I would phrase this differently - you should explore a lot differently. Which is to say, it appears to me that identifying your second and third city locations (which isn't going to be over by the cows where your unit now stands) should have a higher priority in your current mission order.
 
Unless you prioritize Iron working. Those gems are not yelling here here here...they are yelling "neener neener you can't get me. If you're playing on standard speed, not exactly a problem. If you're on epic/marathon....then go elsehwere
 
Talking about second city, do people usually focus on a prodcution city or a food city when they build their second city? I find that trying to judge this based on what I currently have with my capital is a bit hard. The capital is such a great spot usually that I could do either hammers or cottage there. So I'm left wondering if I should settle a hammer or food city as my second city, unless my capital is in a really obvious floodplain-food-rich area or something like that and I need production, but as I said, capitals are usually so well located...

It sounds like you started to answer your own question. IMO, settle your 2nd and 3rd cities as counterpoints to each other. If your capital is high in production :hammers: (and you choose to specialize it as such), then your 2nd and 3rd cities should be high in :food: and :commerce:.

When the capital can go any direction, that should make it easier to choose your 2nd and 3rd city sites. If your capital is high in :food:, and you can't find any other spot high in food suitable to run specialists, then the other land (or the lack of other land, rather) answered your question for you.

I also like the first few cities to be tight for lower maintenance -- which usually allows for an extra early city or one distant city for a resource grab.

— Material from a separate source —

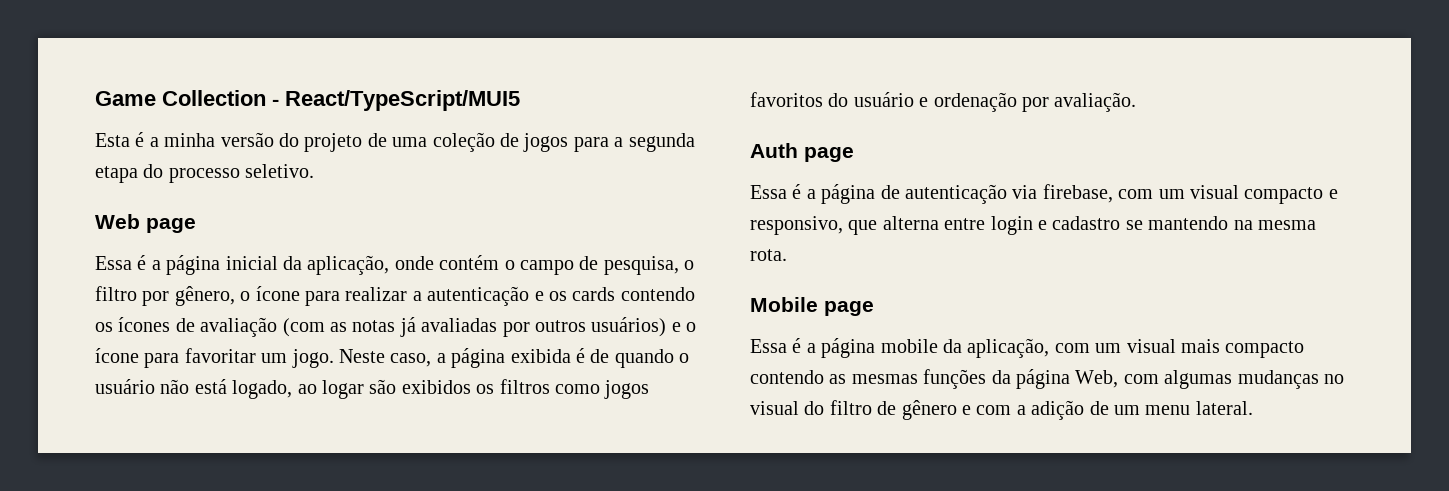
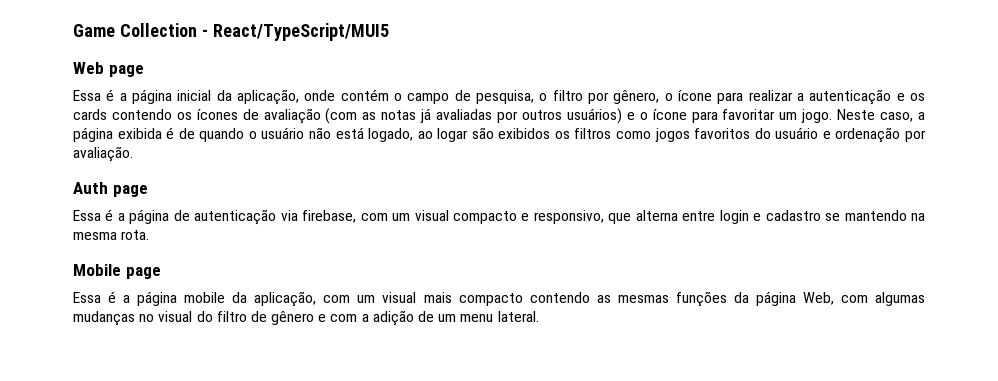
- Esta é a minha versão do projeto de uma coleção de jogos para a segunda etapa do processo seletivo.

On that note, there are a lot of questions left unanswered by the fog, but this is my take on it as it lies here now:



The capital has too many plains to become a 'monster' capital any time soon. It's only redeeming quality to me are the Forests begging to be chopped around it.

Cottage spam it and make it a :hammers:-:commerce: hybrid of sorts.

The Pigs/Wheat/Stone city has decent production and enough food to support a little whipping. Hook up the Stone and use Londres' Forests to chop out the Great Wall, Stonehenge and/or the Pyramids (the latter being a cheaper alternative to solving the :mad: problems you're likely to run into soon).

The Double-Corn/Fish city has great +:food:. If you're Elizabeth, you'd be wrong not to settle this city soon. With Caste System and a Lighthouse, you'll be able to run 6 specialists at population 9! (Without Londres' Corn, you're stuck with 4 specialists at population 6.)

The Sheep/Marble city is essentially a Marble-grabber. Yes, I realize it's one-off-the-coast and has very low food, but it's placement assumes there's nothing better hiding in the fog. It has a good amount of cottage-able Grasslands north of it to make it a viable early placement.

The Flood Plains city depends on what's hiding in the fog. One of those placements is probably one-off-the-coast.


I usually make a grab for the Oracle, but even on Noble, it might be a stretch ... you'd have to settle Sheep/Marble first and chop out the Oracle, but I'm not sure it would net you as much gain as just settling good cities quickly.

If it was me, I'd settle Grey > Flood Plains > Yellow > Green. (Bring your Western Warrior down along the coast to scout more around the Marble and Sheep. Bring your Eastern Warrior to scout more around the Flood Plains and to escort the 2nd Settler there).

-- my 2 :commerce:
 
If I were you, I'd found my second city next to the fish/corn or next to the wheat/pig.
 
A tip for exploring-- send the scout in an outward spiral around your capital. Try to get a second scouting unit online early too, as once you get a few swings outside your capital's radius it takes longer and longer to complete the loop, so once you get your second scout built you can send them in opposite directions. There is just too much fog around your capital for my liking, I don't think there's enough info yet to decide on city placement properly. Of course you can just settle anywhere, but with that much fog and so close to your capital you could wind up plunking a city down one or two tiles away from an actually uber city site instead of just a mediocre one for a resource grab.